I walked into the meetinghouse and sat down next to my husband just as a friend of mine had finished speaking. I had just come from work--the church where I am serving as an interim. This however was home--the church I have come to love as my family. My family is having a conversation about just how welcoming they want to be, especially since the laws of Connecticut have changed concerning same-sex marriage.
My friend that spoke is a woman whose son was president of the high school youth group and a deacon in the church. She nor her wife have been to church since their son went to college--they did not feel entirely welcome in our church. To be sure they have many friends there. But there are also folk who do not understand their relationship nor did they even know these two beautiful women were part of our family. Until this Sunday.
After the meeting many people came up to this quietly courageous couple and gave hugs, kisses, words of gratitude and appreciation. I hugged them both, expressing my delight at their presence at this meeting. Then I noticed that one family, one that has expressed great difficulty in accepting this sort of change, was standing on the other side of the room. It felt like the scene at the end of the story of the prodigal son: everyone at the party, greeting the younger son who had returned while the older son looked on, unable to join the party.
The irony is, we heterosexuals are the prodigal children, the wastefully extravagant ones. We are the ones who asked for everything and got everything, went out and spent our inheritance, our sexual freedom on loose living, doing as we pleased, and hurting not a few people on the way. Meanwhile, our homosexual brothers and sisters have waited to join the party of legitimacy; yes, acting out as well, but what else is there to do when your identity has been both oppressed and ridiculed and your personhood sublimated and designated, up until not too long ago, as a mental illness and/or a criminal act.

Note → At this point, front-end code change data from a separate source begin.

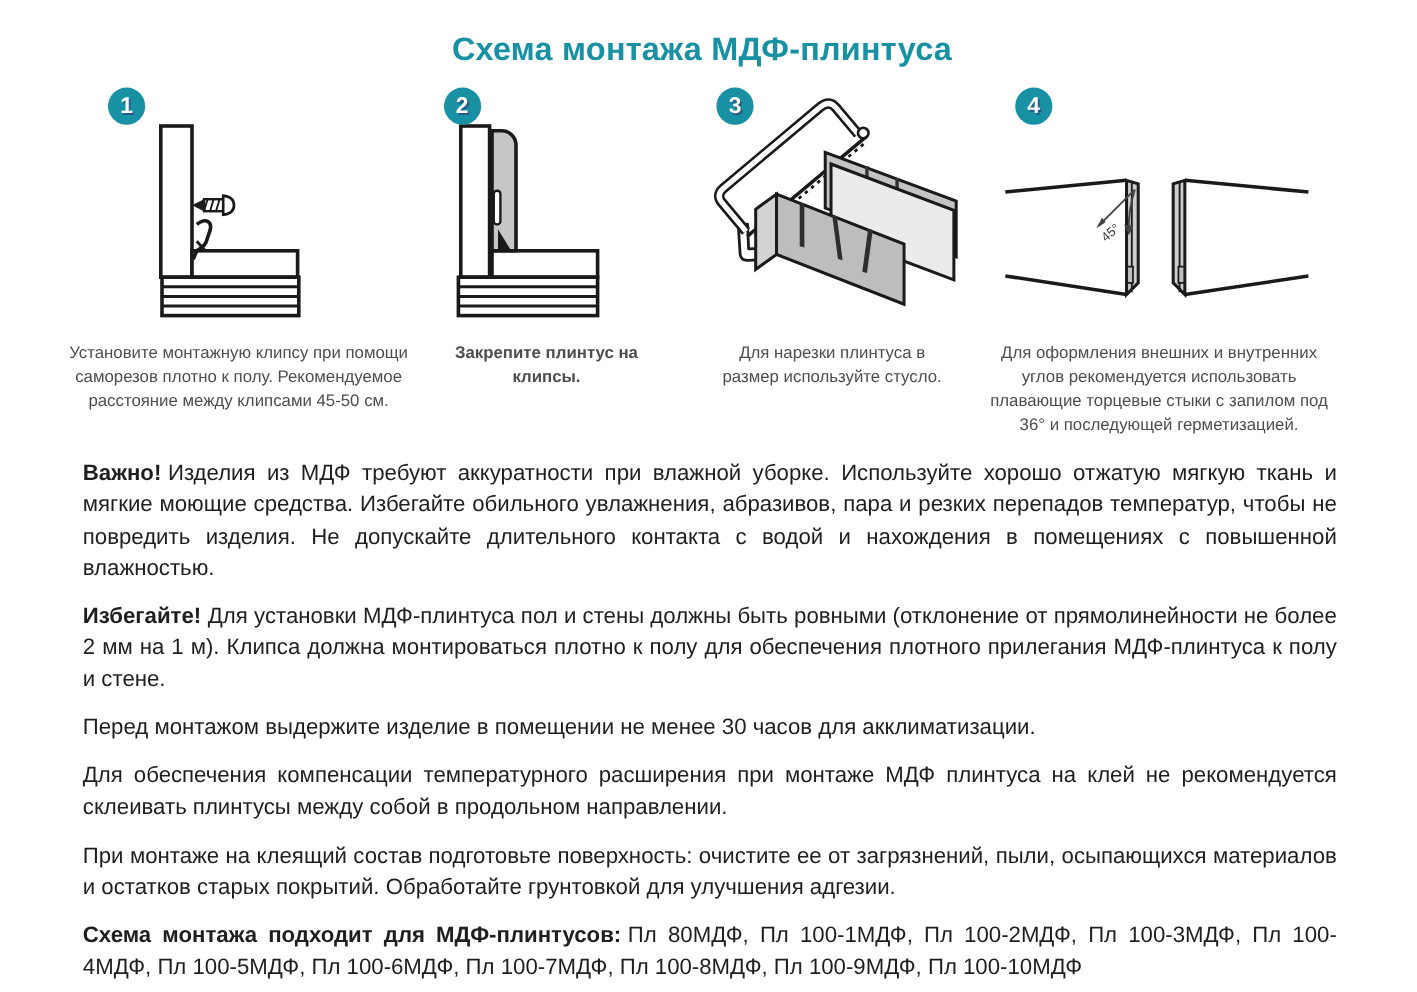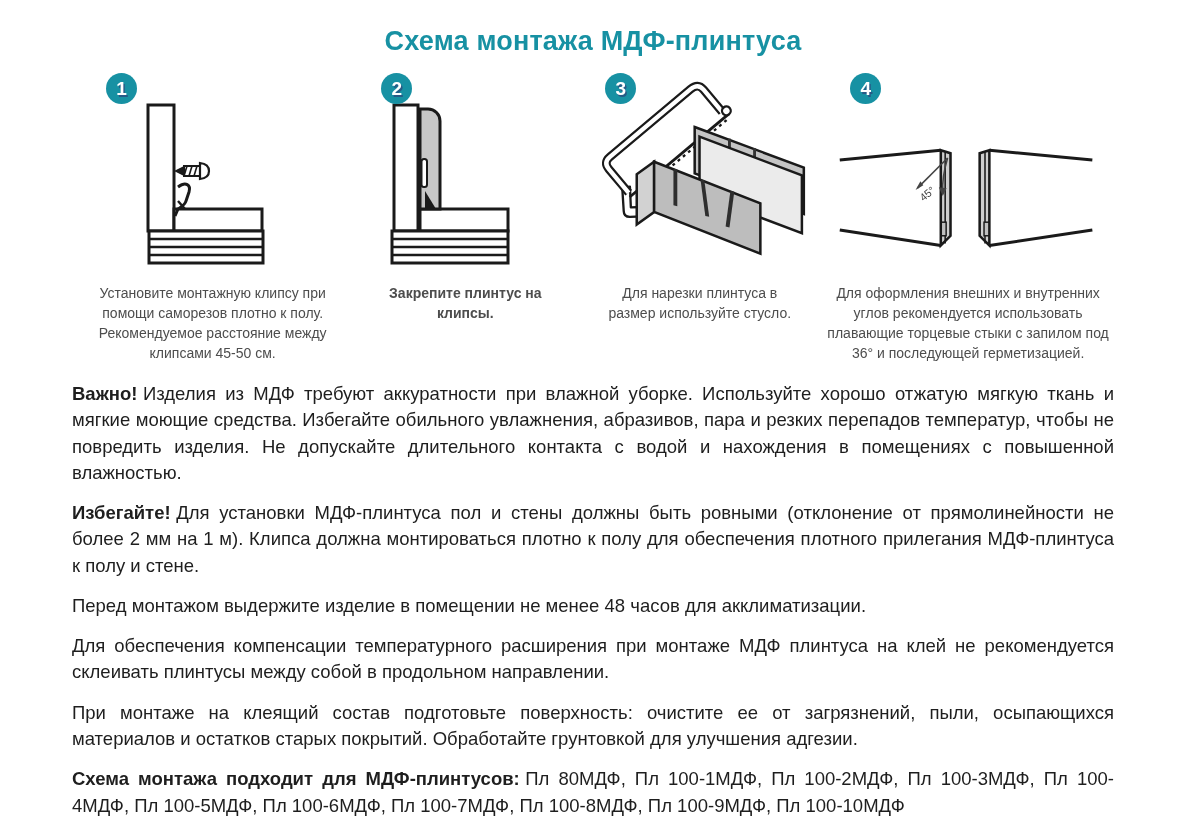"Схема монтажа МДФ-плинтуса" .page { padding: 16px 52px 10px 72px -> 16px 52px 10px 56px }
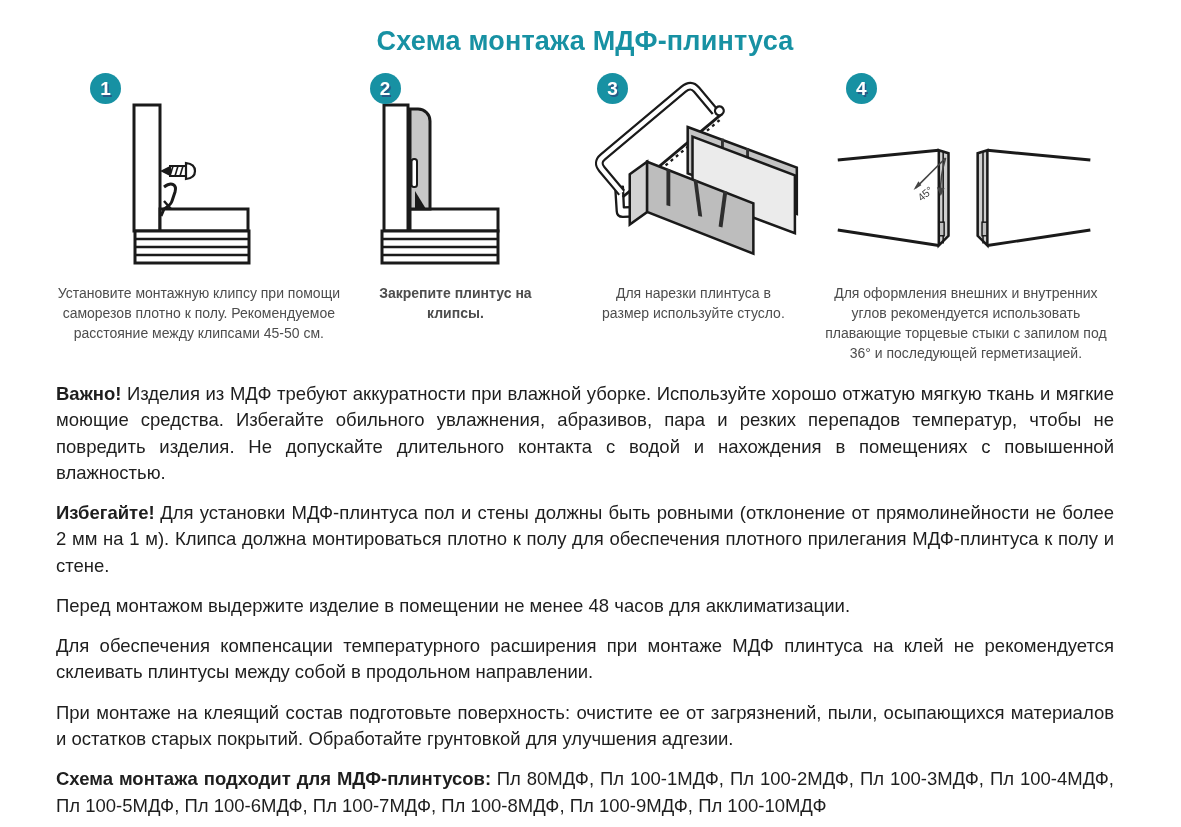"Важно! Изделия из МДФ требуют" .notes { margin-left: none -> 13px }
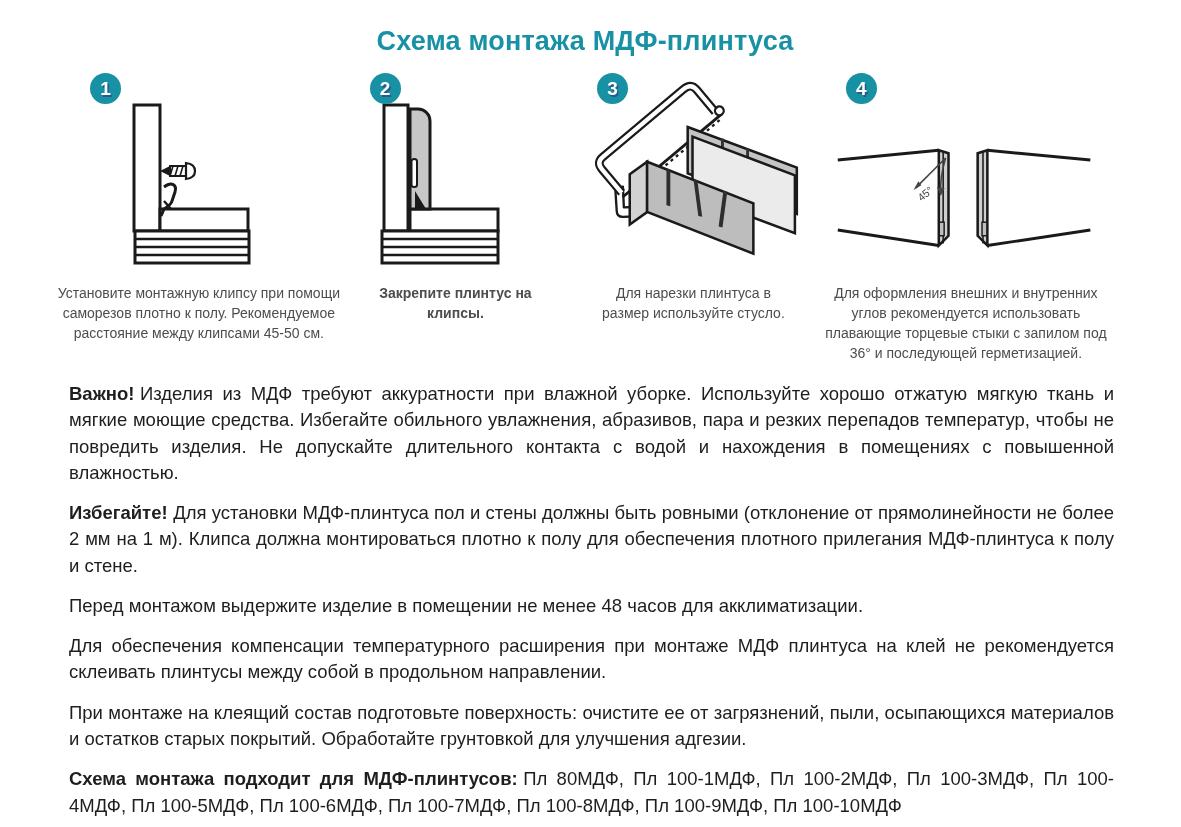"Перед монтажом выдержите изделие в" span { text: 48 -> 30 }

We've talked about this before in my church family, and it was horrid, painful. But two days ago it felt like our family had come together, to listen well and to move beyond hurting each other. Change can take a long time; sometimes I am much too impatient for it. But I was glad to be there at the end of the conversation that day, the beginning of something new at my church, a deeper understanding of each other and what it means to live out the love of Christ.